## To do
What lines of the material below include the string "charactères"? Copy all of them.

## Entries shown

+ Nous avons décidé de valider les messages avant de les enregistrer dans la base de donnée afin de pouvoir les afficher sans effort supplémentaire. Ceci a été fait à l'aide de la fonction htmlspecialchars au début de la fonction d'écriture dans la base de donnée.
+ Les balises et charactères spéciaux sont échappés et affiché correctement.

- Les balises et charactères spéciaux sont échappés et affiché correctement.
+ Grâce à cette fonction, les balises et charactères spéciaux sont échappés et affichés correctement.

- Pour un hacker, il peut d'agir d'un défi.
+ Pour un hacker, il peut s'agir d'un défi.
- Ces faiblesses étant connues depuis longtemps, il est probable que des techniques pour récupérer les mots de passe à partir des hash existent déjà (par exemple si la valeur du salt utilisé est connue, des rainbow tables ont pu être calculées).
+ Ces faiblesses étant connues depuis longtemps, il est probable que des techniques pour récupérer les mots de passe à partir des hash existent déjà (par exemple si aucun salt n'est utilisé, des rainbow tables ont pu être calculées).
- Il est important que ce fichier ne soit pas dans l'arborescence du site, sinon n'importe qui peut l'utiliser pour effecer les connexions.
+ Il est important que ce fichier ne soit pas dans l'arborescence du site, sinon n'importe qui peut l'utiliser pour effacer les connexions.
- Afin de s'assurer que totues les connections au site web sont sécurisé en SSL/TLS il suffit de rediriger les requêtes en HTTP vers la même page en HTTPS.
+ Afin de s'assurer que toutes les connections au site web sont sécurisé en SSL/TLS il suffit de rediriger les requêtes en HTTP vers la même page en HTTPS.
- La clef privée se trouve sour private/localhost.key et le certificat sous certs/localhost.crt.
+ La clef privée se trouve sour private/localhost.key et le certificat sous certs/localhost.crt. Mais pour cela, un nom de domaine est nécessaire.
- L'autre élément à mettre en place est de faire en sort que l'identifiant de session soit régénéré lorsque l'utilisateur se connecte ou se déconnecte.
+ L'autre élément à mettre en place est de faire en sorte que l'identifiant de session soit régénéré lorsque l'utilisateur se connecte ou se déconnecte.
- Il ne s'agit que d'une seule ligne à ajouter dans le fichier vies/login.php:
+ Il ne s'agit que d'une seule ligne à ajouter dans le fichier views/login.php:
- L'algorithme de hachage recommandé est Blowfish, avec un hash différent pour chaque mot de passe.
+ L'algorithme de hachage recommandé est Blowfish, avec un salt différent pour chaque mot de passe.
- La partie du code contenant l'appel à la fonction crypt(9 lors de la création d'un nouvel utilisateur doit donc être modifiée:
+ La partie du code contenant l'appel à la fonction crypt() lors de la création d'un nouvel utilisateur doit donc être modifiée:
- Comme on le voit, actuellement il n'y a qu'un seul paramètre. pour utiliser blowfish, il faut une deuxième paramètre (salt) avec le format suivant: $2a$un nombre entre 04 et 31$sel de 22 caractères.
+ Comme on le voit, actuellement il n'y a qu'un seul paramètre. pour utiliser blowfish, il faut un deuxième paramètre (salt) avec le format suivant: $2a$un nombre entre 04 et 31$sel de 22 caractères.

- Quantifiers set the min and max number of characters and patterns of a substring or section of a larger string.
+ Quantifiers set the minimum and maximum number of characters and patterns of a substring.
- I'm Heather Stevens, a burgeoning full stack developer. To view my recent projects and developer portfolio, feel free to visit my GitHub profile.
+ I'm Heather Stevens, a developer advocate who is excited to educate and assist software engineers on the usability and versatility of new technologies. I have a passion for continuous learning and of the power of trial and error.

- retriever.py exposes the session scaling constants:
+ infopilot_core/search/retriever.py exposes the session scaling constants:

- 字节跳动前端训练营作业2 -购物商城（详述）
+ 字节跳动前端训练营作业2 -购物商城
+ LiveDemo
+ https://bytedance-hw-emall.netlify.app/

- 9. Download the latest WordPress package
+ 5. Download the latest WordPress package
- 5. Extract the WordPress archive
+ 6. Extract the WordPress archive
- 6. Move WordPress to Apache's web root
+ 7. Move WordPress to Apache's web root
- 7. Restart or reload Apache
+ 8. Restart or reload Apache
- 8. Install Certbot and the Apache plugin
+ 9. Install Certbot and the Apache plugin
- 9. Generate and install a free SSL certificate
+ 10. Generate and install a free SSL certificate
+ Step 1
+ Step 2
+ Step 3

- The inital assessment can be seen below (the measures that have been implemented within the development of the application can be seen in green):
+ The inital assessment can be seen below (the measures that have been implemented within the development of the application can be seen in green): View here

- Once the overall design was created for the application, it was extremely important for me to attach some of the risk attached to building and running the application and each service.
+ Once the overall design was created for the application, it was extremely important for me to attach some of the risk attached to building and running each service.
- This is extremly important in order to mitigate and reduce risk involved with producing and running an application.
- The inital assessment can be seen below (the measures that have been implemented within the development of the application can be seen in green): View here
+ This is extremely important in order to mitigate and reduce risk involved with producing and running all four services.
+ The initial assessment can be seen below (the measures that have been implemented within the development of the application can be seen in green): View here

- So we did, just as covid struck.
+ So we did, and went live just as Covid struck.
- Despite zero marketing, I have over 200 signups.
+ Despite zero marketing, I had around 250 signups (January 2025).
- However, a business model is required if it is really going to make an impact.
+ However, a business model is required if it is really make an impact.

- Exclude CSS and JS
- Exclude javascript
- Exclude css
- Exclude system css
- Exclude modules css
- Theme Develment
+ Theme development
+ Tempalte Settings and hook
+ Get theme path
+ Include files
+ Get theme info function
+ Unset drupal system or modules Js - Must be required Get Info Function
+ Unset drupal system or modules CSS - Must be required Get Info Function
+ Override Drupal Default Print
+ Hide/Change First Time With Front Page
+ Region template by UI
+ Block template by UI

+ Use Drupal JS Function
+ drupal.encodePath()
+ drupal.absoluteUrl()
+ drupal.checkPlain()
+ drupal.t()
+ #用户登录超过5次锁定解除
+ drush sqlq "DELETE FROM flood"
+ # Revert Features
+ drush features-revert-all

## Finished task
+ Les balises et charactères spéciaux sont échappés et affiché correctement.
- Les balises et charactères spéciaux sont échappés et affiché correctement.
+ Grâce à cette fonction, les balises et charactères spéciaux sont échappés et affichés correctement.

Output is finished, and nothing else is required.